YOUR INSTRUCTIONS - The answer must be only the lines below from the one holding "Grand total | factor1 Premium: 4.3788" down to the one holding "Grand total | factor3: -0.8846 -> -0.8952", ends included, printed exactly; please omit all pictures.

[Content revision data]
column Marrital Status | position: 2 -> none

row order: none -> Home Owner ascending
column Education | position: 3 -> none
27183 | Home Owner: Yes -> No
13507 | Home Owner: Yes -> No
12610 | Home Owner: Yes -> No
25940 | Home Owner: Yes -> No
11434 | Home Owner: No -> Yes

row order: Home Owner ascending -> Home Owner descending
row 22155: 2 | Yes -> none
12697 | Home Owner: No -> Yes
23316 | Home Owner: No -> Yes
--
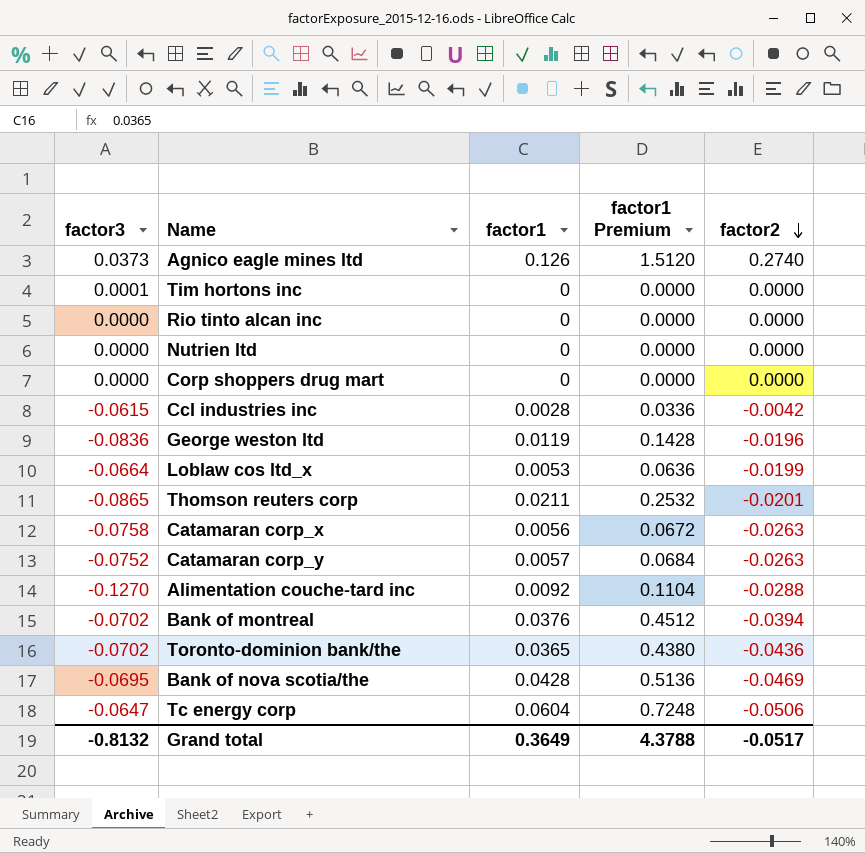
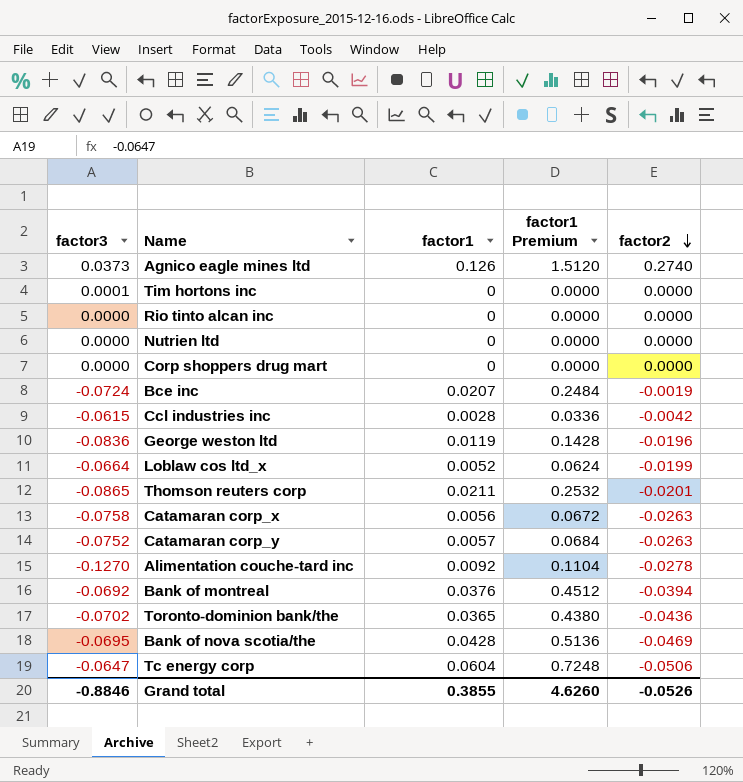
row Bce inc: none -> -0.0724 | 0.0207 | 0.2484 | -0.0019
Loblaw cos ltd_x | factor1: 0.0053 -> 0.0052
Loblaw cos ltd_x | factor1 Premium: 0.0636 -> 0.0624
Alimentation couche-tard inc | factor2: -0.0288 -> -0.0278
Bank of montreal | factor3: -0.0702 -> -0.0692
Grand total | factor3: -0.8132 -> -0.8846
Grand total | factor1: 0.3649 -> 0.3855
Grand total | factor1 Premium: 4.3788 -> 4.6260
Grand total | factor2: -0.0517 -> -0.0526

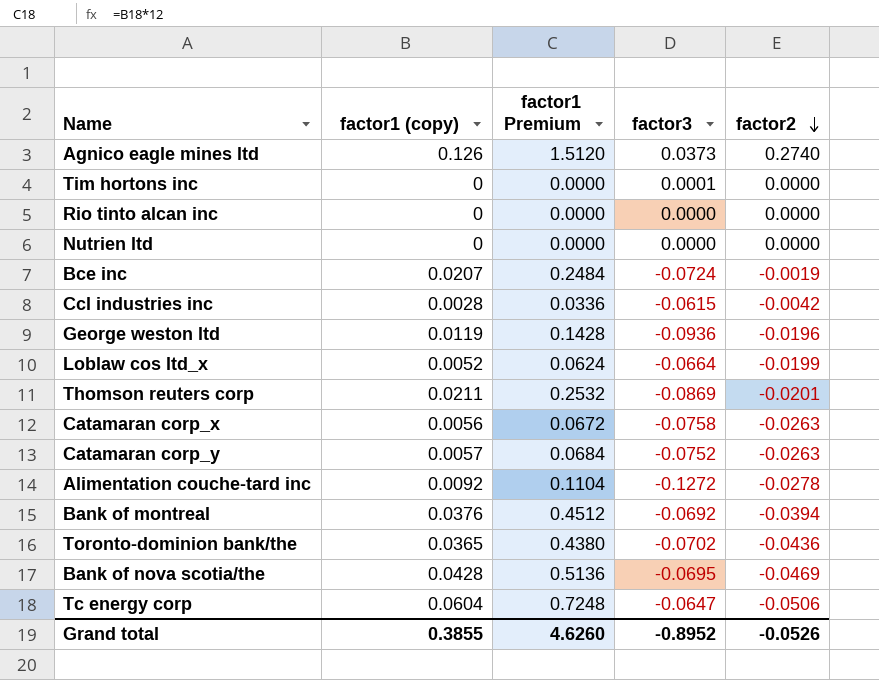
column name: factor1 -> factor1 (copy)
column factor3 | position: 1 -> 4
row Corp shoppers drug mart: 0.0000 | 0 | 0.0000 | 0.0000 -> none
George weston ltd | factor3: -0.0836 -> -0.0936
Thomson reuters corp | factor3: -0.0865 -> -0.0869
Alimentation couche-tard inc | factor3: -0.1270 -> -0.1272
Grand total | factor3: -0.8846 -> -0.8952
---
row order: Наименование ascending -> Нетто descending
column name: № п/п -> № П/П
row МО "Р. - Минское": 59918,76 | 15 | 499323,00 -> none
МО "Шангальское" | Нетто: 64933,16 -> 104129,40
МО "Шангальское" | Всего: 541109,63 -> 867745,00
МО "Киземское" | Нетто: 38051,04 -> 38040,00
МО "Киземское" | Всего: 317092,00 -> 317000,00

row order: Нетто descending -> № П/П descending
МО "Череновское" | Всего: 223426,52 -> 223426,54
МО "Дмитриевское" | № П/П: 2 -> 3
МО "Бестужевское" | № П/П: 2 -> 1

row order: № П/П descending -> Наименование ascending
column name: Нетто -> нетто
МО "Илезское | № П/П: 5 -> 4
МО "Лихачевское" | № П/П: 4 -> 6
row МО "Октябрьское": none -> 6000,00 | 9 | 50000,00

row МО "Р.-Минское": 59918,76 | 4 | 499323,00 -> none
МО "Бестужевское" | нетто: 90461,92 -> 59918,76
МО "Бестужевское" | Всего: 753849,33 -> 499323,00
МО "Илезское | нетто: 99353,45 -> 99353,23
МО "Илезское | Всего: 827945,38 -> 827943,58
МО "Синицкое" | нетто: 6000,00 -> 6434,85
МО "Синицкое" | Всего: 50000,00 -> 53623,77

RESULT -
Grand total | factor1 Premium: 4.3788 -> 4.6260
Grand total | factor2: -0.0517 -> -0.0526

column name: factor1 -> factor1 (copy)
column factor3 | position: 1 -> 4
row Corp shoppers drug mart: 0.0000 | 0 | 0.0000 | 0.0000 -> none
George weston ltd | factor3: -0.0836 -> -0.0936
Thomson reuters corp | factor3: -0.0865 -> -0.0869
Alimentation couche-tard inc | factor3: -0.1270 -> -0.1272
Grand total | factor3: -0.8846 -> -0.8952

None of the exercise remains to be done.